International Narcotics Control Strategy 2022.
The United States noted that in Mexico illicit actors launder billions of dollars in drug proceeds through the financial system each year.
Corruption, bulk money smuggling, kidnapping, extortion, fuel theft, intellectual property rights violations, fraud, human trafficking, human trafficking and human trafficking Firearms are a source of additional laundered funds. across Mexico,” described in the document.
They also pointed out that the Mexican authorities are evaluating the the risks of criminal exploitation of financial technology, including virtual currencies like bitcoins.
“Peru has encountered difficulties in applying and implementing its robust anti-money laundering regime,” the text reads.
In this sense, they indicate that part of the illicit funds existing in Peru go through crypto-currencies, as well as money transfer agencies, real estate, exchange offices, credit unions and car sales.
The United States reports that financial technology related to crypto assets is growing in the Andean country. According to the text, the Financial Intelligence Unit of Peru published a risk analysis of cryptocurrencies and bitcoin in 2021.
the Venezuela’s approach has been one of the most rigorous and forceful presented by the United States in its 2021 report.
The State Department said Venezuela was characterized by “rampant illicit financial activity and endemic public corruption,” which worsened in the past year.
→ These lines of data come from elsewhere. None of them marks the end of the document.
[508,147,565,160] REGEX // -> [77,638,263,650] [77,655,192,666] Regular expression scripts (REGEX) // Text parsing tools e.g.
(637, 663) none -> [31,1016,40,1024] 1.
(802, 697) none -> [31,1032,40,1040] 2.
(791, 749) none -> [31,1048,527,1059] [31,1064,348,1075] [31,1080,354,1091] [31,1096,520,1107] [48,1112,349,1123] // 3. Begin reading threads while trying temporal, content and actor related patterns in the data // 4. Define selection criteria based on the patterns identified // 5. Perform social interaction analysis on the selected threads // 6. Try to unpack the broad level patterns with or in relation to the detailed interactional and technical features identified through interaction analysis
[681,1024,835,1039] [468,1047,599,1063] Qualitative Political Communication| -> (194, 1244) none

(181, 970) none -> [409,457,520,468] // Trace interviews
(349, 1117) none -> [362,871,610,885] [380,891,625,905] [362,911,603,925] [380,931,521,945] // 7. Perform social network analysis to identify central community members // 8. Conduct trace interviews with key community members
He directly reported to President Nicolás Maduro and his entourage to depend on various illicit activities such as: money laundering, drug trafficking, illegal mining, fraud, circumvention of sanctions and public corruption.
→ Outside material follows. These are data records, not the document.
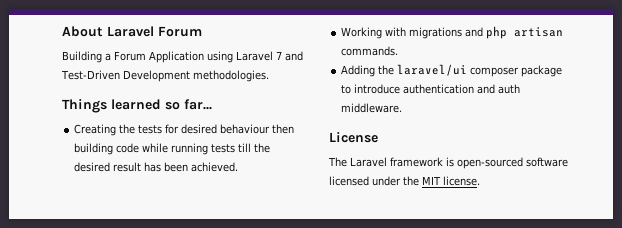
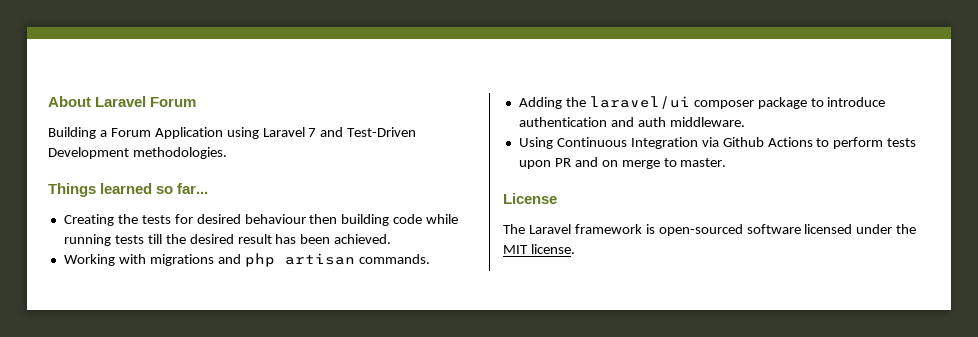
(403, 108) none -> [518,137,917,149] [518,157,727,169] // Using Continuous Integration via Github Actions to perform tests upon PR and on merge to master.

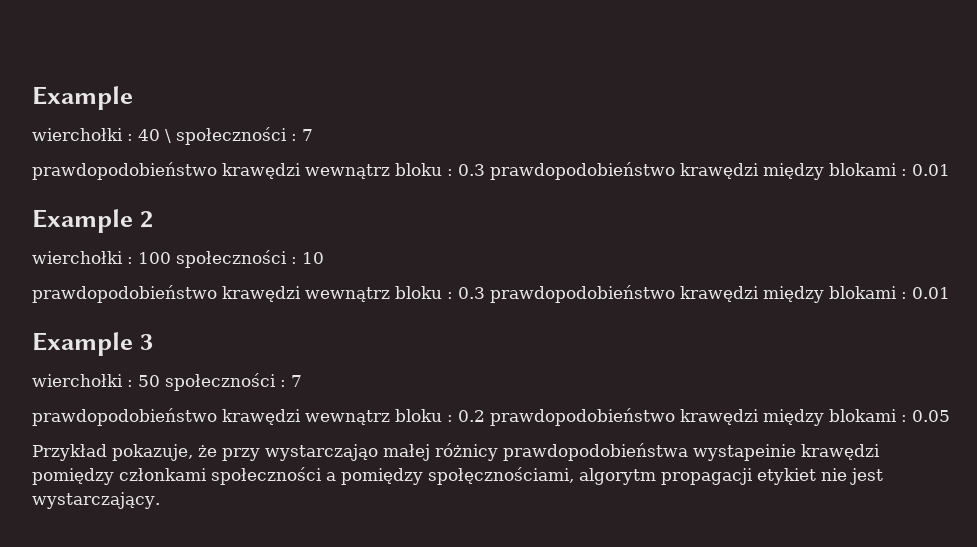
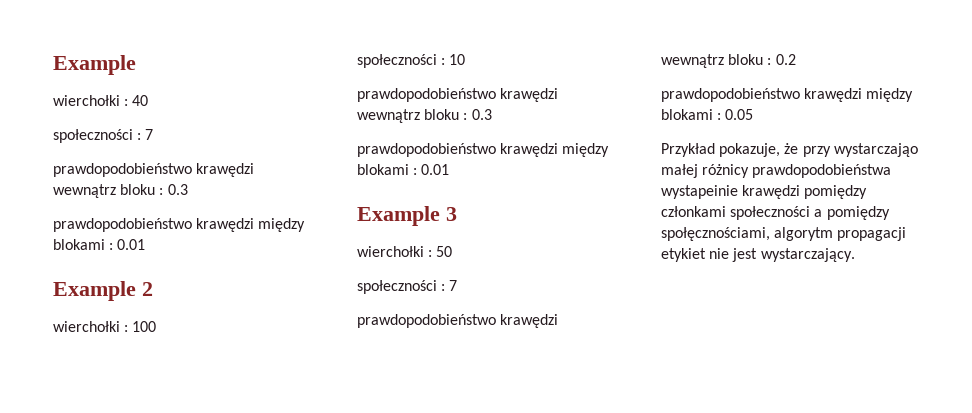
[165,129,171,143] \ -> (149, 100) //
(485, 170) none -> (188, 189) //
(171, 258) none -> (157, 326) //
(485, 293) none -> (492, 114) //
(160, 381) none -> (453, 251) //
(485, 416) none -> (796, 59) //

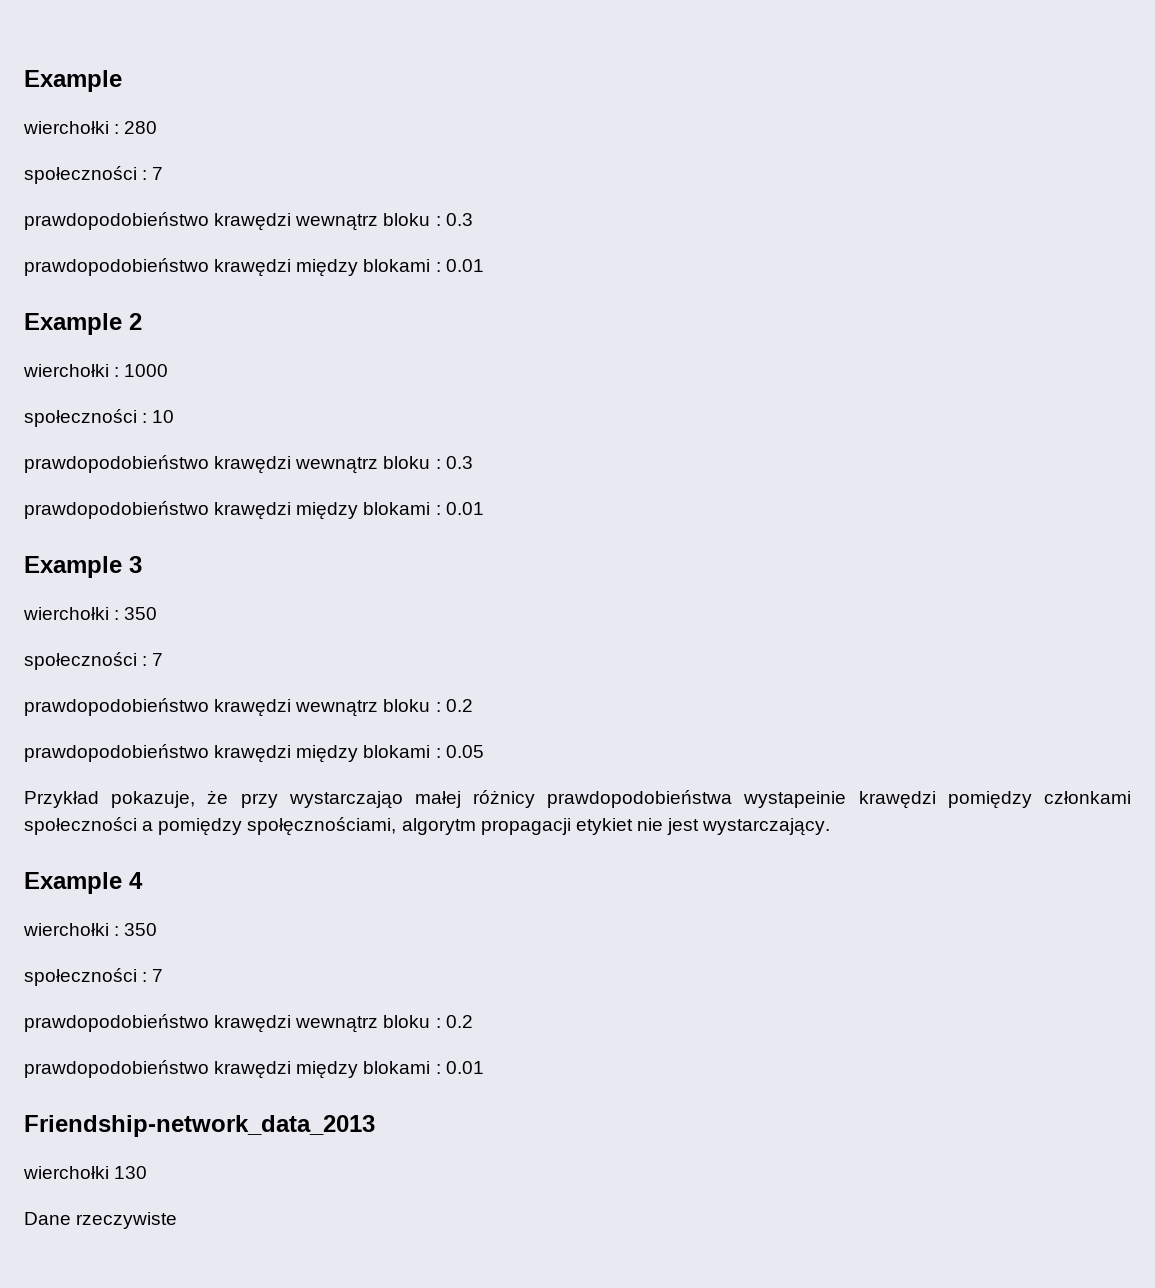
[132,95,149,106] 40 -> [124,121,158,134] 280
[132,321,157,332] 100 -> [124,364,169,377] 1000
[436,246,453,257] 50 -> [124,607,158,620] 350
(855, 255) none -> [24,872,143,894] [23,923,158,936] [24,968,164,986] [24,1014,473,1033] [24,1060,484,1079] [24,1115,375,1137] [23,1166,148,1179] [24,1212,178,1229] // Example 4 // wierchołki : 350 // społeczności : 7 // prawdopodobieństwo krawędzi wewnątrz bloku : 0.2 // prawdopodobieństwo krawędzi między blokami : 0.01 // Friendship-network_data_2013 // wierchołki 130 // Dane rzeczywiste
They consider that in Venezuela there is a “lack of action” against corruption and this creates a jurisdiction plagued by “widespread money laundering and financial crimes”.
They make sure that the money laundering is spreading throughout Venezuela including through government exchanges, the oil industry, illegal mining, and government contracts; and to a lesser extent, by commercial banking, gambling, real estate, agriculture, livestock and securities.
Across the Atlantic, on the European continent, Spain is also on the list of the United States.
The US government document acknowledges that Spain “proactively identifies, assesses and understands its money laundering vulnerabilities and works to mitigate the risks”. Although it remains an important territory for organized crime groups based in Africa, Latin America and the former Soviet Union, they add.
The report points out that cryptocurrencies increasingly used by criminals to launder their operations. Illicit profits are also invested mainly in real estate in the southern and eastern coastal areas of Spain, although they also place the money in other sectors, including services, communications, cars, works of art and the financial sector.
“Spain can do more to encourage non-governmental organizations to use regulated financial channels,” the US report said.
Illegal activities are done more with fiat than with bitcoin
Although public opinion has established the belief that bitcoin and other cryptocurrencies are used more for money laundering, a study by blockchain analytics firm, Chainalysis, published in January and reviewed by CriptoNoticias, debunks this theory. .
According to the report, over $33 trillion in cryptocurrencies have been laundered since 2017, a small number compared to widespread data on fiduciary money laundering.
According to UN figures, between 800 and 2 trillion dollars are laundered each year with fiat currency, such as dollars or euros. That’s about 5% of global GDP, according to Chainalysis.
The agency also considered money laundering to be barely 0.05% of total trading volume made with cryptocurrencies in the year 2021.